Она выбралась с низкого сиденья, чуть не свалилась,
осторожно вытащила свою гитару и побрела в подъезд.
И, наверное, для того, чтобы полновесно и глубоко завершить
этот удачный день, начатый в больнице у тети Верочки, из темного нутра подъезда
навстречу ей вышел Ашот. За ним телепался Димарик, похожий на огромную
раздувшуюся медузу в негнущейся кожаной куртке.
Люсинда сделала шаг назад.
«Гитара, – стремительно пронеслось в голове, – они будут
меня бить и сломают мою гитару!»
– А вот как хорошо, – произнес Ашот с сильным акцентом. – А
вот она сама!

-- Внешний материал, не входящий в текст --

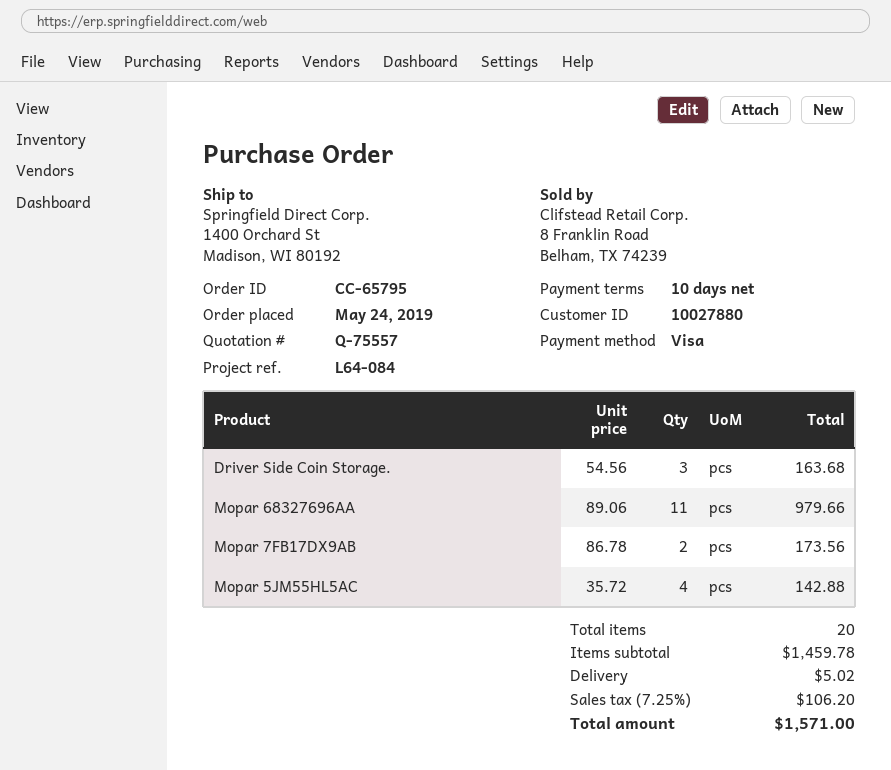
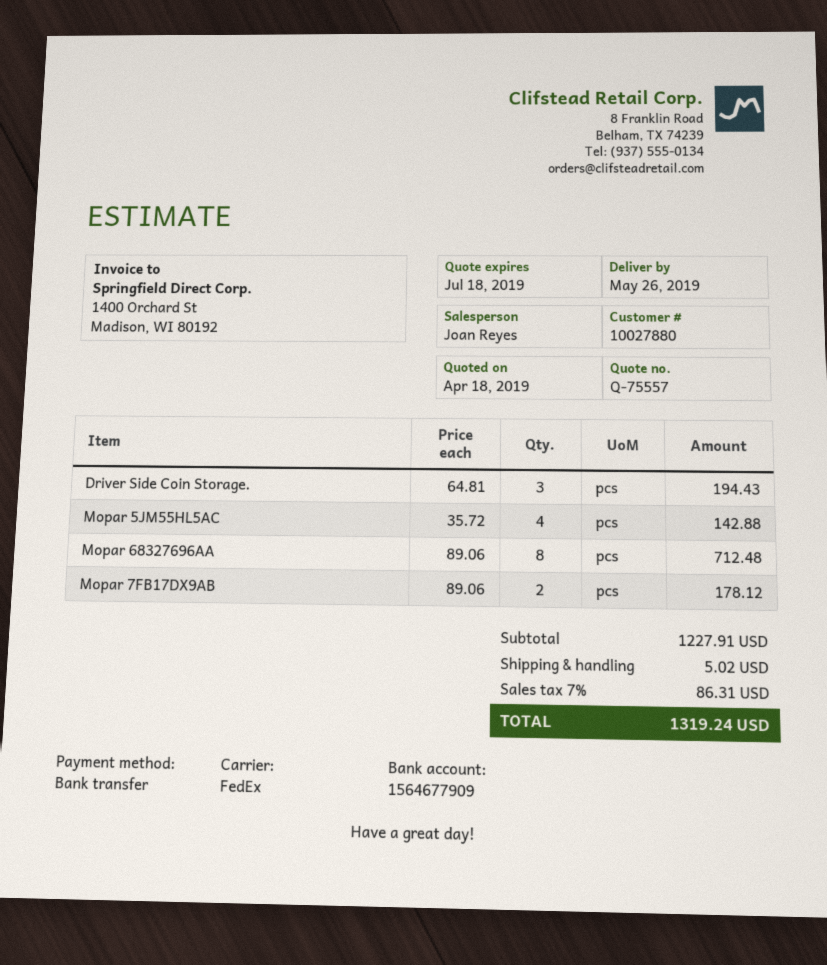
payment method: Visa -> bank transfer
Driver Side Coin Storage.: 3 x 54.56 = 163.68 -> 3 x 64.81 = 194.43
Mopar 68327696AA: 11 x 89.06 = 979.66 -> 8 x 89.06 = 712.48
Mopar 7FB17DX9AB: 2 x 86.78 = 173.56 -> 2 x 89.06 = 178.12
subtotal: 1459.78 -> 1227.91
tax: 7.25% = 106.20 -> 7% = 86.31
total: 1571.00 -> 1319.24

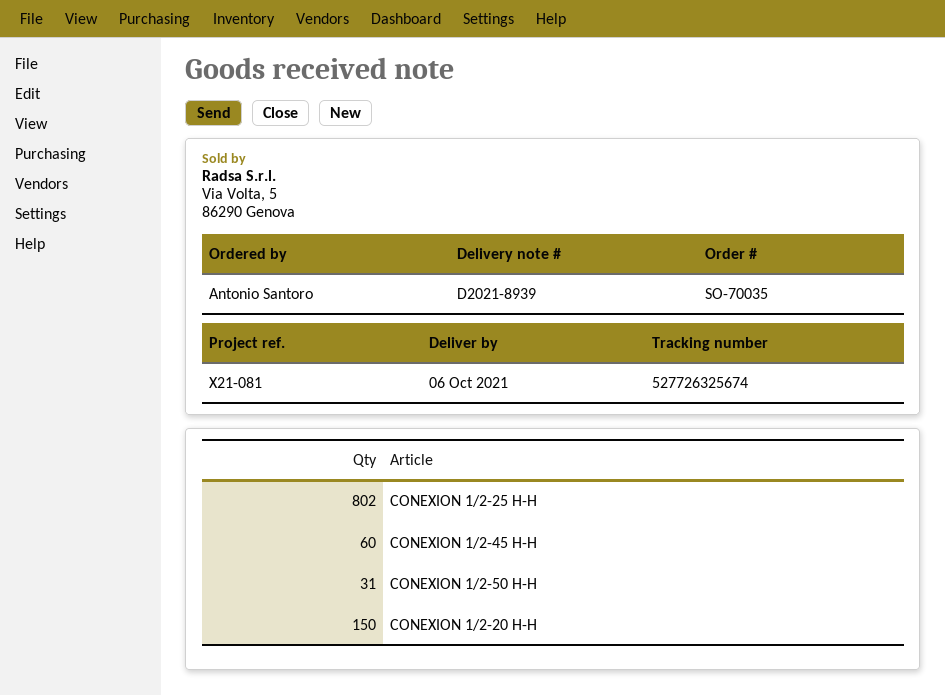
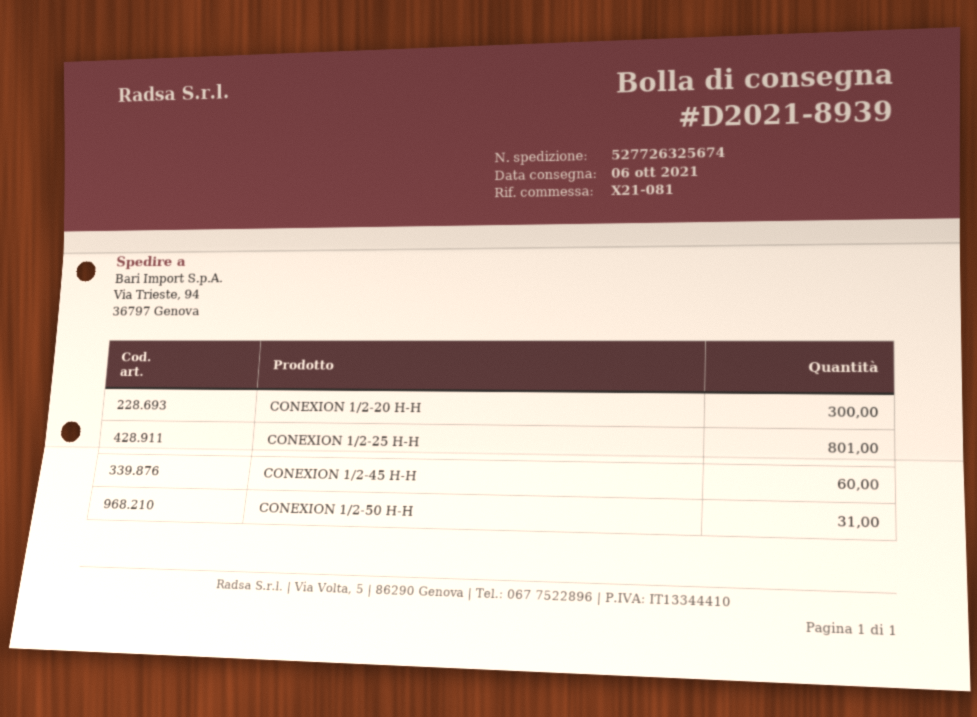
CONEXION 1/2-25 H-H: 802 -> 801
CONEXION 1/2-20 H-H: 150 -> 300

А мы в дверь звоним! Зачем звоним, когда она тут!
Они приближались, и в лице Димарика явственно читалось все,
что они ей приготовили, от начала и до конца. Оно было плоским, белым, сальным
и ухмылялось гадко.
– Почему на работу не идешь?
Люсинда облизала губы.
– Я больше у тебя не работаю, Ашот.
– Да что ты говоришь? И у кого же работаешь?
– Я уезжаю домой, – твердо сказала Люсинда. – Хватит.

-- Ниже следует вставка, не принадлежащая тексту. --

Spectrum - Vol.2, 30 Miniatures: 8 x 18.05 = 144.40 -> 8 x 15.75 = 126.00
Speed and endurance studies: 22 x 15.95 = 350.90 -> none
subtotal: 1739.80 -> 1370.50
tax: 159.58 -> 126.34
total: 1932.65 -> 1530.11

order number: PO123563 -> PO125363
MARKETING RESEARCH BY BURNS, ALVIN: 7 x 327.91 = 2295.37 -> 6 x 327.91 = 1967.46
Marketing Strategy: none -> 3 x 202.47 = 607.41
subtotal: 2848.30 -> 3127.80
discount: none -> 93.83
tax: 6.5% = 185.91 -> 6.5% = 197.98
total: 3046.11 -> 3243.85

– Э-э, нельзя тебе домой. Домой можно, когда долг отдашь! А
пока не отдашь, нельзя домой!
– Да чего с ней цацкаться! – прошипела медуза и плюнула на
асфальт. – Давай я машину подгоню, и того!… Еще разговаривает она!
– Я тебе ничего не должна, Ашот, – заявила Люсинда отважно.
Что бы они ни сделали с ней потом, просто так она не дастся.
Она высокая, сильная, хоть как-нибудь успеет им досадить, хоть морды расцарапать!…
– Э-э, как не должна? Должна! Я тебя учил, я тебя кормил,
ментам в обиду не давал! Отдай долг, и с богом, а так нельзя!
– Ты меня не кормил, это я для тебя вкалывала! – закричала
Люсинда. – Что ты мелешь, морда противная?! Чему это ты меня учил?! Да я сама
кого хочешь научу!
И тут он ее ударил. Она была готова к этому, заслонилась
гитарой, на которой ахнули и закрутились спиральками струны.
– Держи, мать твою, держи ее!…
Димарик навалился сзади, и Люсинда упала лицом в протаявший
асфальт, со всего размаху, так что голубая курточка, купленная у того же Ашота,
треснула на спине от удара.
Димарик елозил на ней, выкручивал руки, а Ашот,
примерившись, сильно засадил ей ботинком в ребра.
– Сука! На, на! Получи, б…ь!
Люсинда выла и пыталась освободиться, но никак не могла. Они
волокли ее куда-то, их было много, очень много, так ей казалось, и все били ее.
А потом вдруг они куда-то делись.
Она стояла на коленях в разодранной куртке и с величайшим
изумлением смотрела, как Ашот медленно валится на скамейку, выпучивает глаза и
хватает ртом воздух, а Димарик корчится рядом с ней, и изо рта у него обильно и
густо идет слюна.
Ее сильно дернули вверх, и она оказалась на ногах.
– Ну, ты даешь, Окорокова, – сказал у нее над ухом продюсер
Федя Корсаков, – где ж ты таких кренделей нарыла?! А еще говорила – хахаля нет,
а их тут целых две штуки, и горячие какие!